A: It’s a combination of making an elegant structure and one that also works with the major constraints such as wind. One of the major issues of tall buildings is how much they move from one side to the other and how rapidly they move. We try to minimize the movement through a number of ways that are both structural and architectural. The Burj Khalifa is as much an engineering strategy as an architectural strategy. The stepped shape helps to confuse the wind. The wind doesn’t have an opportunity to organize very rapidly because of the steps.
Q: How have the Sept. 11, 2001 terrorist attacks affected tall buildings?
A. It hasn’t really affected the desire for people to go tall but it made us more aware of building in redundancies and making the building more terror-proof. Sometimes stairs are wider or there are more stairs than there used to be and there’s more security around the buildings.
Q: Was there ever a time when you thought no more super-tall buildings would be built?
A: No, I never thought that. I think human nature is always going to go after spectacular achievements. As long as they can, they will.
Q: Will demand for the tallest buildings ever return to the United States?
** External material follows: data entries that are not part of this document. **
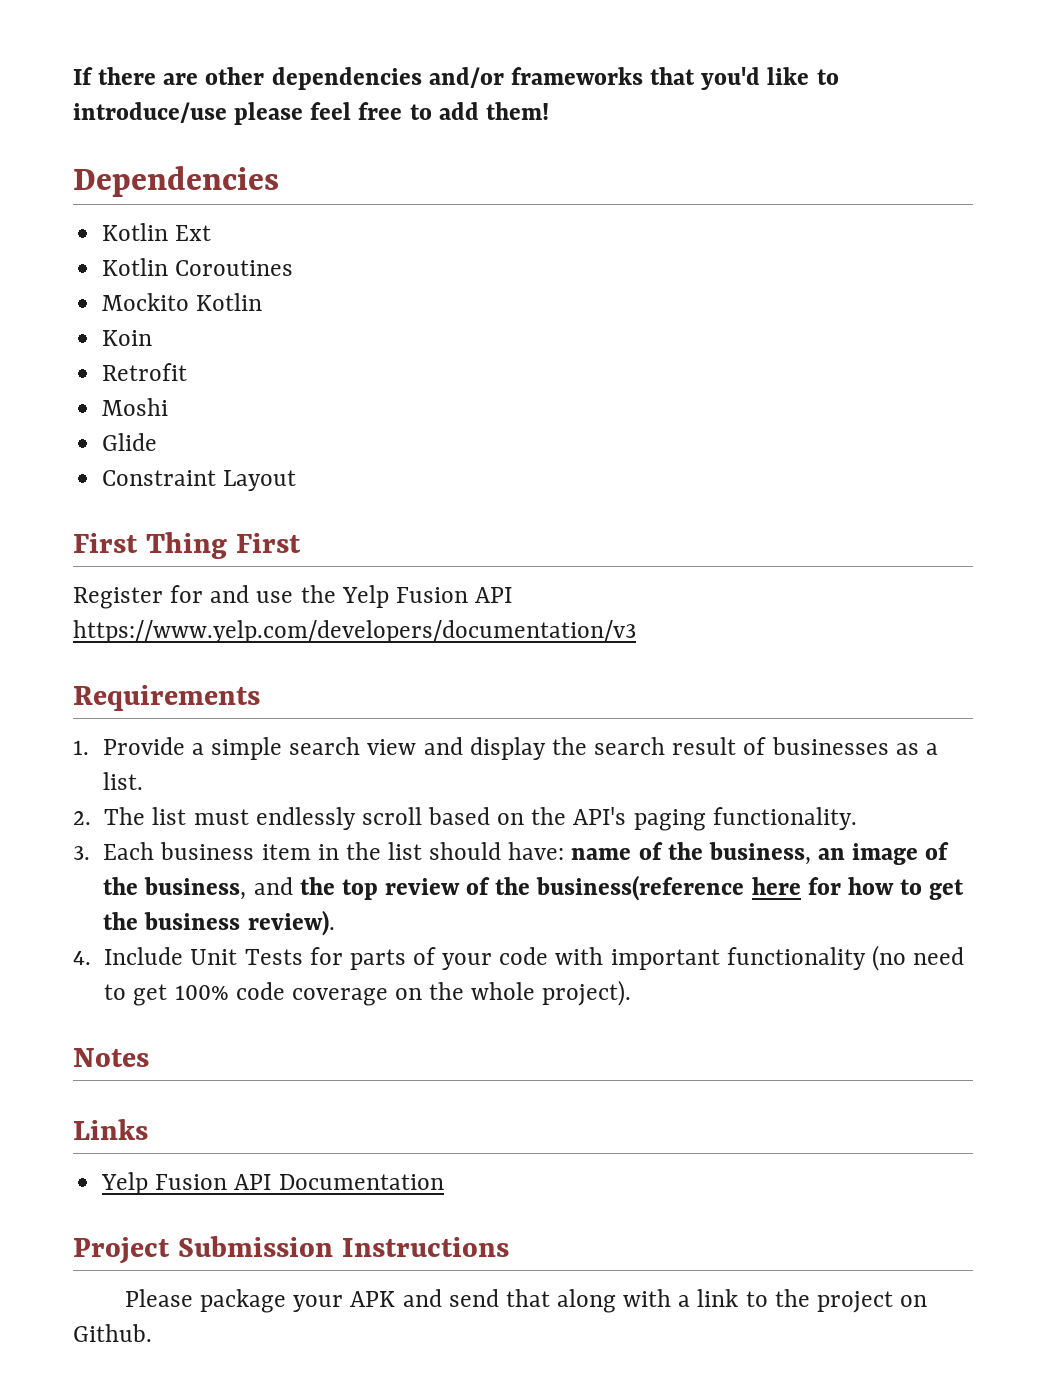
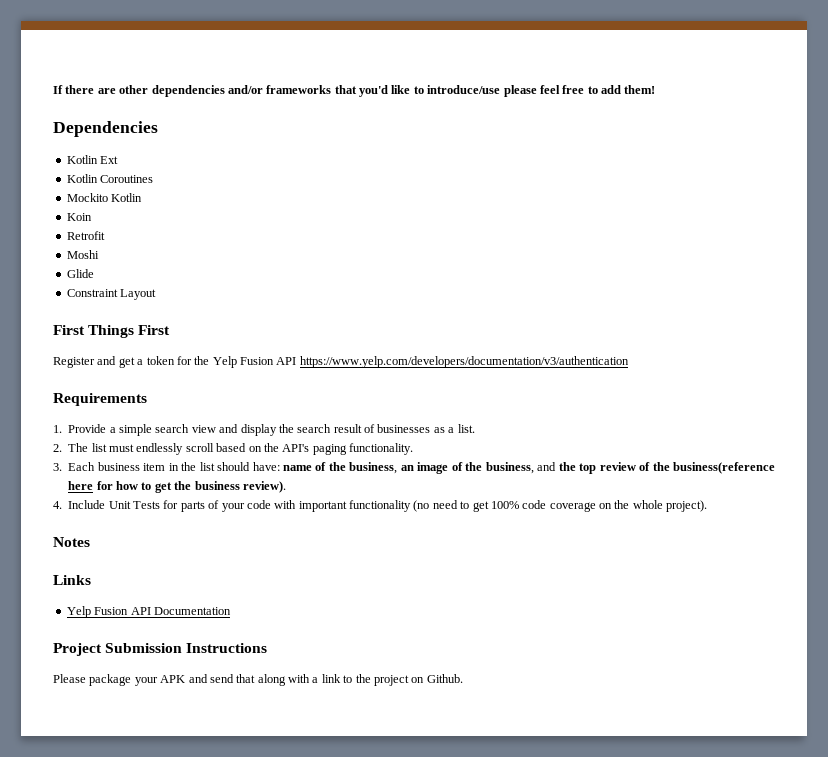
- First Thing First
+ First Things First
- Register for and use the Yelp Fusion API https://www.yelp.com/developers/documentation/v3
+ Register and get a token for the Yelp Fusion API https://www.yelp.com/developers/documentation/v3/authentication

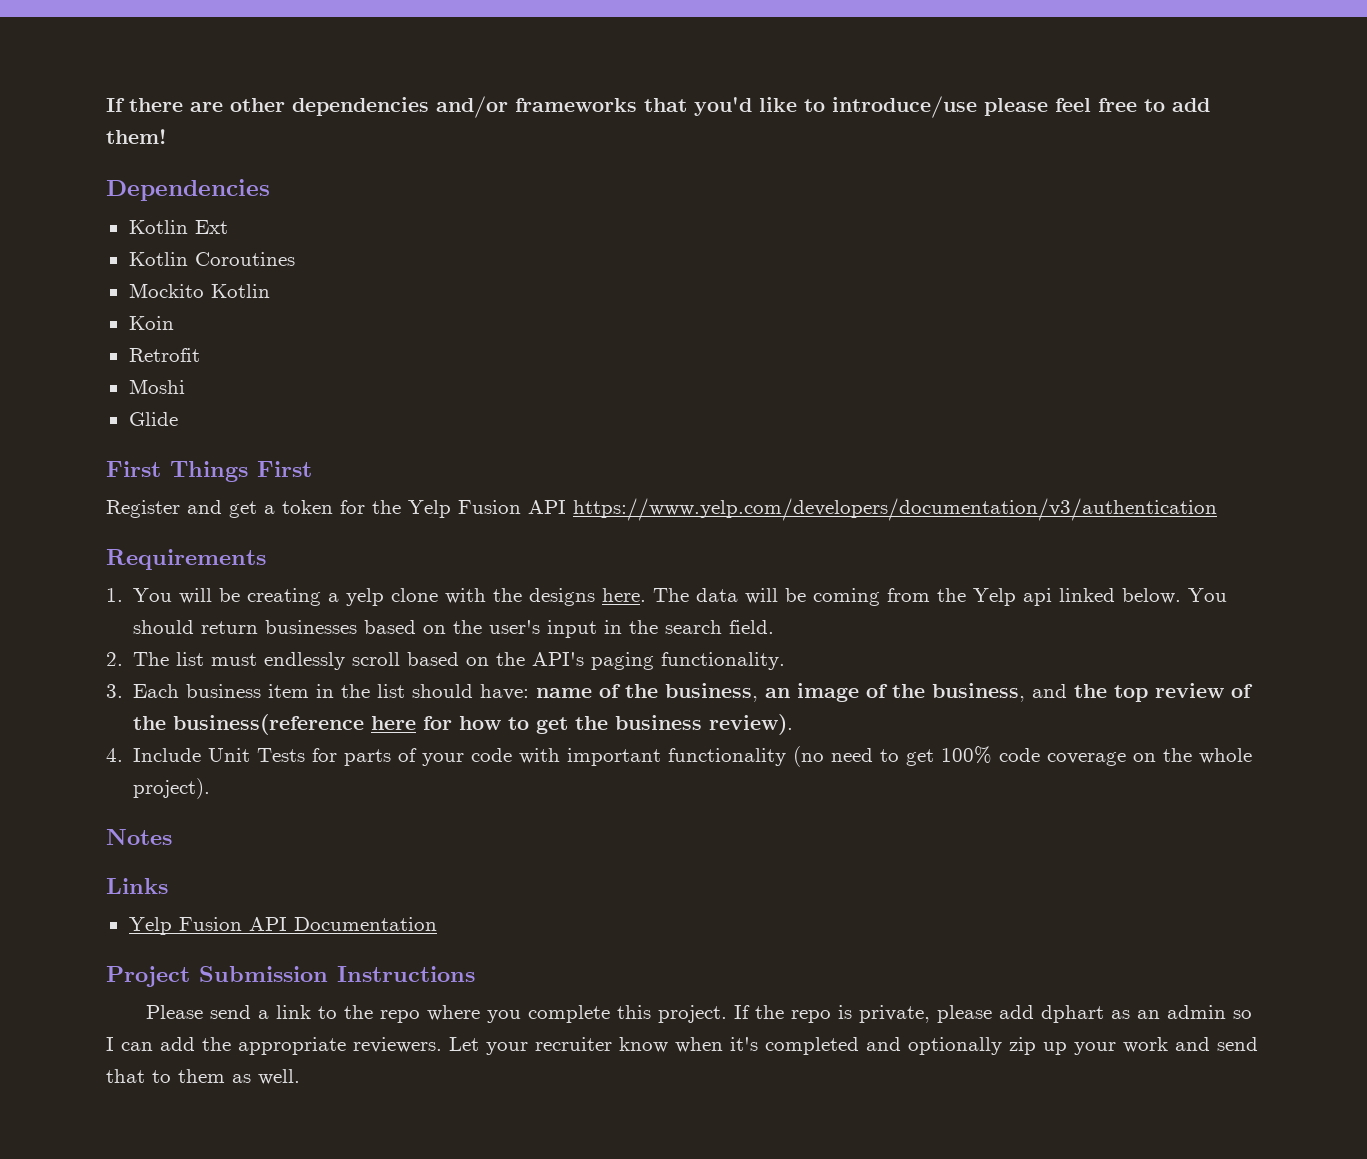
- Constraint Layout
- 1. Provide a simple search view and display the search result of businesses as a list.
+ 1. You will be creating a yelp clone with the designs here. The data will be coming from the Yelp api linked below. You should return businesses based on the user's input in the search field.
- Please package your APK and send that along with a link to the project on Github.
+ Please send a link to the repo where you complete this project. If the repo is private, please add dphart as an admin so I can add the appropriate reviewers. Let your recruiter know when it's completed and optionally zip up your work and send that to them as well.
A: There’s a strategy for developing super-tall buildings because in and of themselves they very rarely make money. So what they’re doing in China and in other locations like Dubai is they will use the tall buildings as a catalyst for developing the land around it and the person who owns the tall buildings and the land around it will make his money off the adjacent land. The tower itself gives the land around it the prestige, a location and an identity. One of the problems with doing that in the United State is that most of the time super-tall buildings are needed in the inner city. And you just can’t get that much land in the U.S. because we’re not really developing new cities.
Q: How high can we go?
A: The limiting factor is probably the elevator system. When you get higher than about 550 meters [about 1,804 feet] with a single elevator, the weight of the cable gets too heavy. And if you stack up two to three elevators now you’re spending time transferring from one elevator to another and my guess is people don’t want to do that. But if we can solve the elevator problem I know we can design to a mile high. I’ve designed an experimental building that would go a mile high….It’s a very, very large building of about six to eight million square feet.